FIDO2, while laudable in its intent, falls short when it comes to user convenience and practicality. The protocol’s reliance on unique hardware tokens introduces a significant point of failure for users. Misplacing a FIDO2 hardware key is akin to losing your house keys, but with potentially far-reaching consequences - it’s a digital lockout, with recovery often proving to be a painstaking and time-consuming process. For a taste of this, just look at the YubiKey lost key guide. The advice is almost laughable - use a backup key or an alternative authentication method. It’s like suggesting one use a spare key or climb through a window after losing their house keys.

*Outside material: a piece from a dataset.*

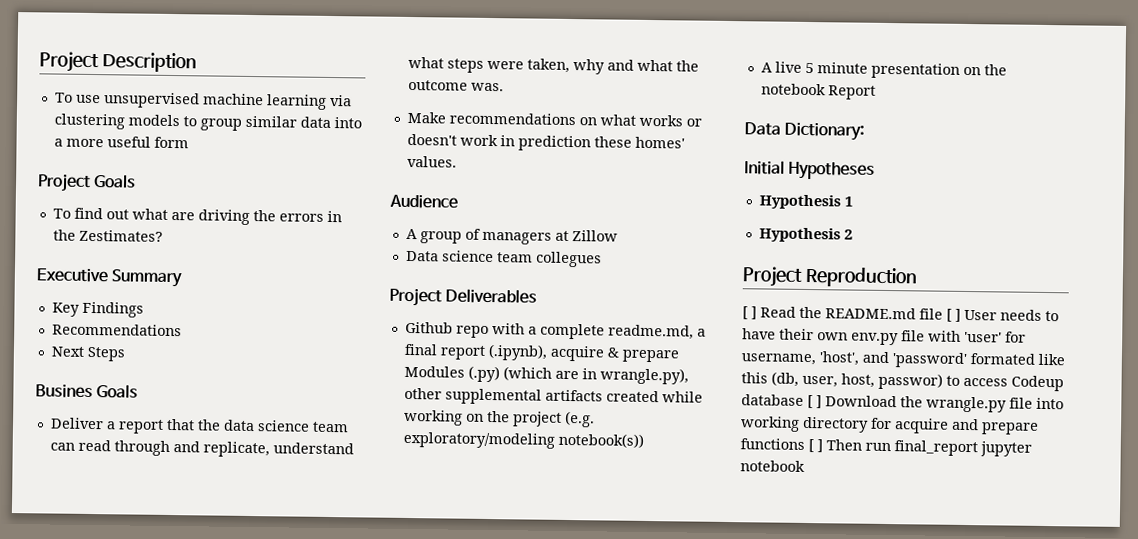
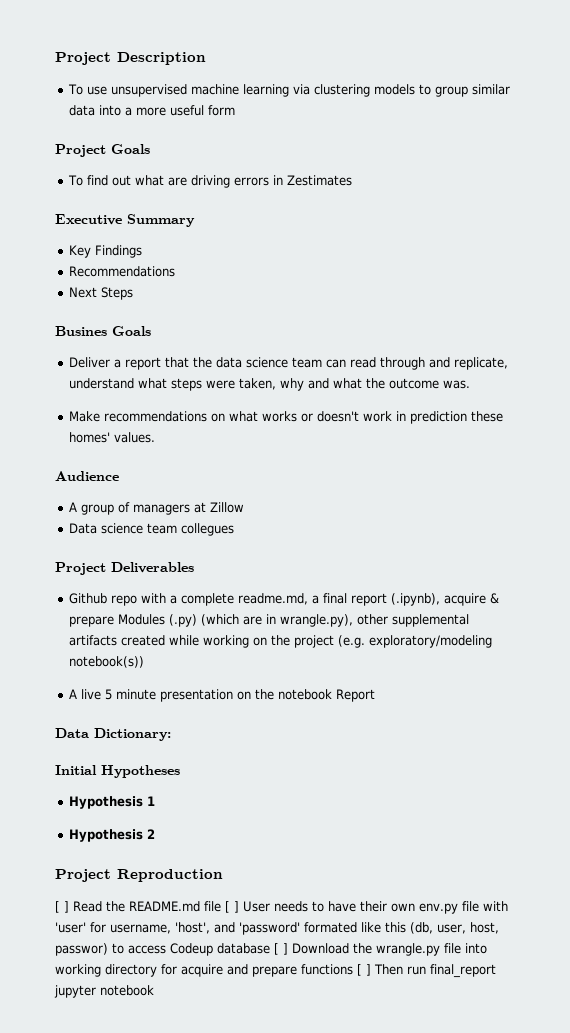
- To find out what are driving the errors in the Zestimates?
+ To find out what are driving errors in Zestimates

Now, imagine a different scenario, one inspired by BIP39 principles, where a memorized mnemonic is used to deterministically generate a master key. This master key then allows for the deterministic derivation of all necessary keys (BIP32). This approach would be a substantial improvement - instead of managing multiple hardware tokens, users would only need to remember or securely store a single mnemonic. This deterministic method is not just user-friendly, but also resilient. Lose your hardware token? No worries - simply regenerate your keys using your seed phrase. By directly inputting the mnemonic into the hardware token (as done by Ledger or Trezor), the exposure risk of the mnemonic is significantly reduced.

Of course, the risk of mnemonic theft is a valid concern. However, it’s a risk that can be mitigated through robust security measures like encryption and secure storage. This risk isn’t unique to the BIP39-style design either. In the existing FIDO2 model, if a hardware token is stolen, all linked accounts are vulnerable. While FIDO2 hardware keys are protected by a PIN, this is cold comfort when the key itself is lost.

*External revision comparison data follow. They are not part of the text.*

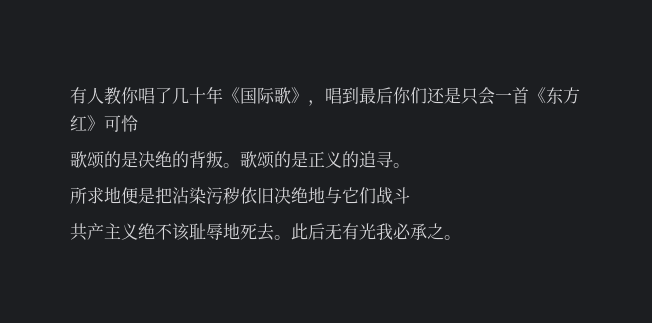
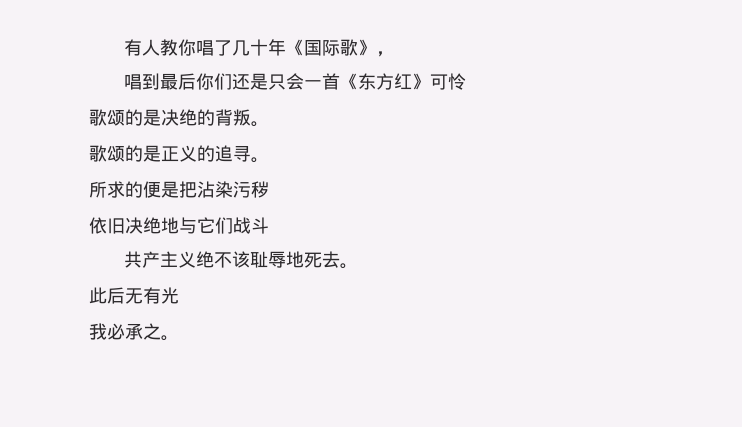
- 有人教你唱了几十年《国际歌》，唱到最后你们还是只会一首《东方红》可怜
+ 有人教你唱了几十年《国际歌》，
+ 唱到最后你们还是只会一首《东方红》可怜
- 歌颂的是决绝的背叛。歌颂的是正义的追寻。
+ 歌颂的是决绝的背叛。
+ 歌颂的是正义的追寻。
- 所求地便是把沾染污秽依旧决绝地与它们战斗
+ 所求的便是把沾染污秽
+ 依旧决绝地与它们战斗
- 共产主义绝不该耻辱地死去。此后无有光我必承之。
+ 共产主义绝不该耻辱地死去。
+ 此后无有光
+ 我必承之。

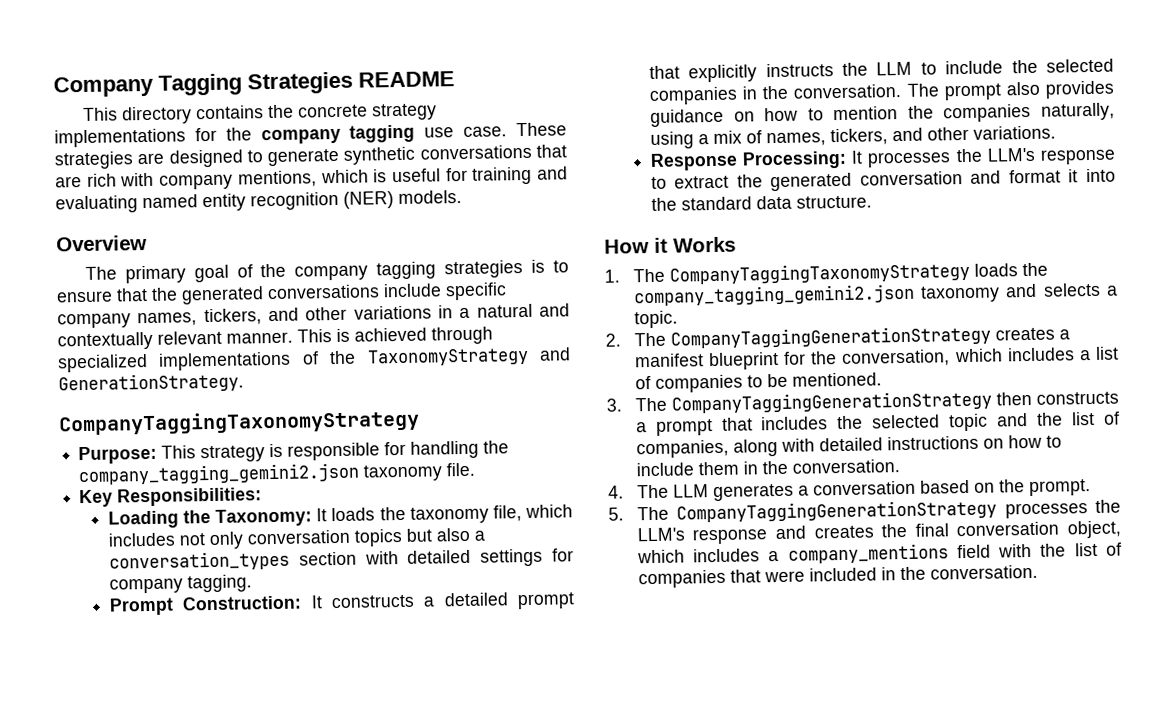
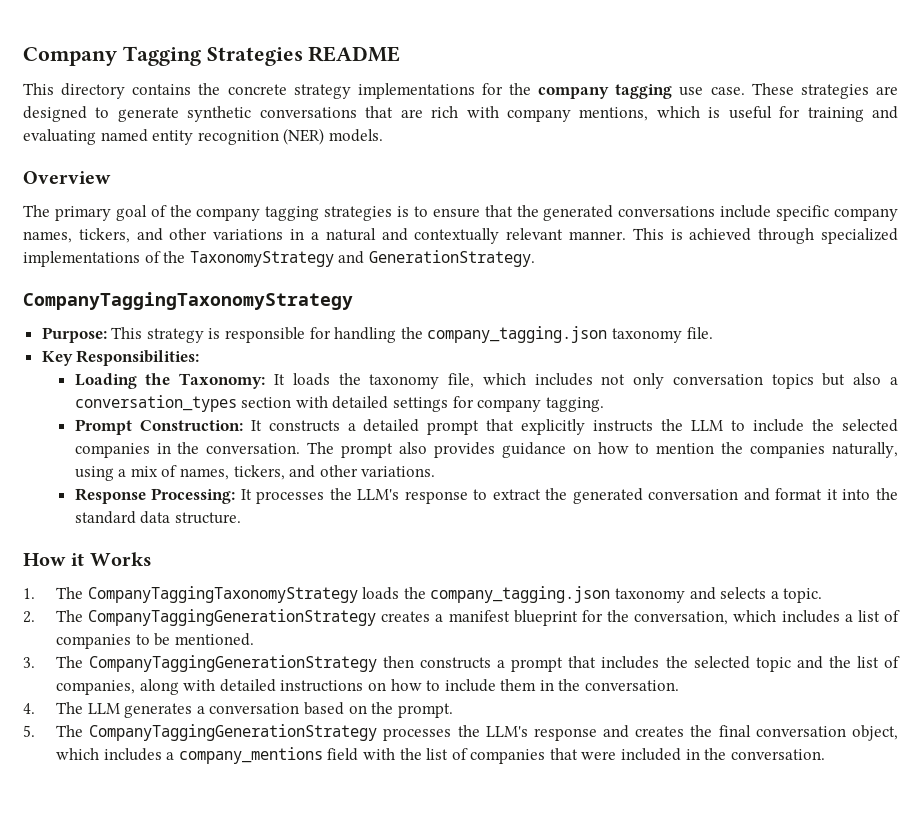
- Purpose: This strategy is responsible for handling the company_tagging_gemini2.json taxonomy file.
+ Purpose: This strategy is responsible for handling the company_tagging.json taxonomy file.
- 1. The CompanyTaggingTaxonomyStrategy loads the company_tagging_gemini2.json taxonomy and selects a topic.
+ 1. The CompanyTaggingTaxonomyStrategy loads the company_tagging.json taxonomy and selects a topic.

A BIP39-inspired design would return control to the users, freeing them from reliance on physical tokens that can be lost, stolen, or damaged. Instead, users would just need to remember or securely store their seed phrase. This approach is not only more flexible and resilient, but also more user-centric. It’s perplexing that FIDO2 overlooked this approach - a missed opportunity that leaves us grappling with the unnecessary inconvenience of hardware tokens.

Feeling adventurous? Implement Shamir’s Secret Sharing, distribute your mnemonic ‘Horcruxes’ among trusted family and friends, and voila - your digital identity is now truly decentralized.

Disclaimer: Passkeys (effectively multi-device FIDO credentials) address some of the issues raised in this post, but they, well, sync your private keys.